------ Data for analysis ------
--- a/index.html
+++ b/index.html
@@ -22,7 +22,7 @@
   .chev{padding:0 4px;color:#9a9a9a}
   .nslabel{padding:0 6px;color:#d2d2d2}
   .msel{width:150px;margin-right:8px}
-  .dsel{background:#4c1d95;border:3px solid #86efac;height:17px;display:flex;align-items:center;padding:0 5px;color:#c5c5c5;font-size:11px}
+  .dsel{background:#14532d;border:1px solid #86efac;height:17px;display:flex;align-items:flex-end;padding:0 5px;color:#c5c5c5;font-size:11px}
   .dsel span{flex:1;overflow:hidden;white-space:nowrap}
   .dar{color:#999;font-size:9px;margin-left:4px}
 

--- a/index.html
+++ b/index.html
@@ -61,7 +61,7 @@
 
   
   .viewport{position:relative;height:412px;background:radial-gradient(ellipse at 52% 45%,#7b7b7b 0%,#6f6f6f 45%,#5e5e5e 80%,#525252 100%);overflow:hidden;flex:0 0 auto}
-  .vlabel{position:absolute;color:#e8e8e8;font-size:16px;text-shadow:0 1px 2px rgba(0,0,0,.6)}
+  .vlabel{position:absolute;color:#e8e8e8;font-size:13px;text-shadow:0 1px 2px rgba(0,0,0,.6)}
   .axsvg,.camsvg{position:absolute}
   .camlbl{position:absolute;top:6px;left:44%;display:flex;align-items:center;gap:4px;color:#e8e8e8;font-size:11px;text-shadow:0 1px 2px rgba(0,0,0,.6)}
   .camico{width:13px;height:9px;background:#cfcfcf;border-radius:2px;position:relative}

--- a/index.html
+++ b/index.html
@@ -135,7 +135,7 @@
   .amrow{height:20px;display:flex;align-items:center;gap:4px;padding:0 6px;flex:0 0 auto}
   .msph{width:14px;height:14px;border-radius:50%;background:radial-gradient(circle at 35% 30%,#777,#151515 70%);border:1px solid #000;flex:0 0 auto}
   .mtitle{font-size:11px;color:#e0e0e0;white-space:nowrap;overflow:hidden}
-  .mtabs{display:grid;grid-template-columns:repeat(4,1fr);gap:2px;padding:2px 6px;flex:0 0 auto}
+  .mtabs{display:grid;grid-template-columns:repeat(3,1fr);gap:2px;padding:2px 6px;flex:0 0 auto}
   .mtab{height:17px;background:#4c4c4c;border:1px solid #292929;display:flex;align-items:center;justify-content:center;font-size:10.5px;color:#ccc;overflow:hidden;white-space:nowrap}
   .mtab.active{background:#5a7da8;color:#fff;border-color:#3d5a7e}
------
◆ Work to be completed
The whole listing is to be transcribed exactly.

◆ Exercise output
--- a/index.html
+++ b/index.html
@@ -22,7 +22,7 @@
   .chev{padding:0 4px;color:#9a9a9a}
   .nslabel{padding:0 6px;color:#d2d2d2}
   .msel{width:150px;margin-right:8px}
-  .dsel{background:#4c1d95;border:3px solid #86efac;height:17px;display:flex;align-items:center;padding:0 5px;color:#c5c5c5;font-size:11px}
+  .dsel{background:#14532d;border:1px solid #86efac;height:17px;display:flex;align-items:flex-end;padding:0 5px;color:#c5c5c5;font-size:11px}
   .dsel span{flex:1;overflow:hidden;white-space:nowrap}
   .dar{color:#999;font-size:9px;margin-left:4px}
 

--- a/index.html
+++ b/index.html
@@ -61,7 +61,7 @@
 
   
   .viewport{position:relative;height:412px;background:radial-gradient(ellipse at 52% 45%,#7b7b7b 0%,#6f6f6f 45%,#5e5e5e 80%,#525252 100%);overflow:hidden;flex:0 0 auto}
-  .vlabel{position:absolute;color:#e8e8e8;font-size:16px;text-shadow:0 1px 2px rgba(0,0,0,.6)}
+  .vlabel{position:absolute;color:#e8e8e8;font-size:13px;text-shadow:0 1px 2px rgba(0,0,0,.6)}
   .axsvg,.camsvg{position:absolute}
   .camlbl{position:absolute;top:6px;left:44%;display:flex;align-items:center;gap:4px;color:#e8e8e8;font-size:11px;text-shadow:0 1px 2px rgba(0,0,0,.6)}
   .camico{width:13px;height:9px;background:#cfcfcf;border-radius:2px;position:relative}

--- a/index.html
+++ b/index.html
@@ -135,7 +135,7 @@
   .amrow{height:20px;display:flex;align-items:center;gap:4px;padding:0 6px;flex:0 0 auto}
   .msph{width:14px;height:14px;border-radius:50%;background:radial-gradient(circle at 35% 30%,#777,#151515 70%);border:1px solid #000;flex:0 0 auto}
   .mtitle{font-size:11px;color:#e0e0e0;white-space:nowrap;overflow:hidden}
-  .mtabs{display:grid;grid-template-columns:repeat(4,1fr);gap:2px;padding:2px 6px;flex:0 0 auto}
+  .mtabs{display:grid;grid-template-columns:repeat(3,1fr);gap:2px;padding:2px 6px;flex:0 0 auto}
   .mtab{height:17px;background:#4c4c4c;border:1px solid #292929;display:flex;align-items:center;justify-content:center;font-size:10.5px;color:#ccc;overflow:hidden;white-space:nowrap}
   .mtab.active{background:#5a7da8;color:#fff;border-color:#3d5a7e}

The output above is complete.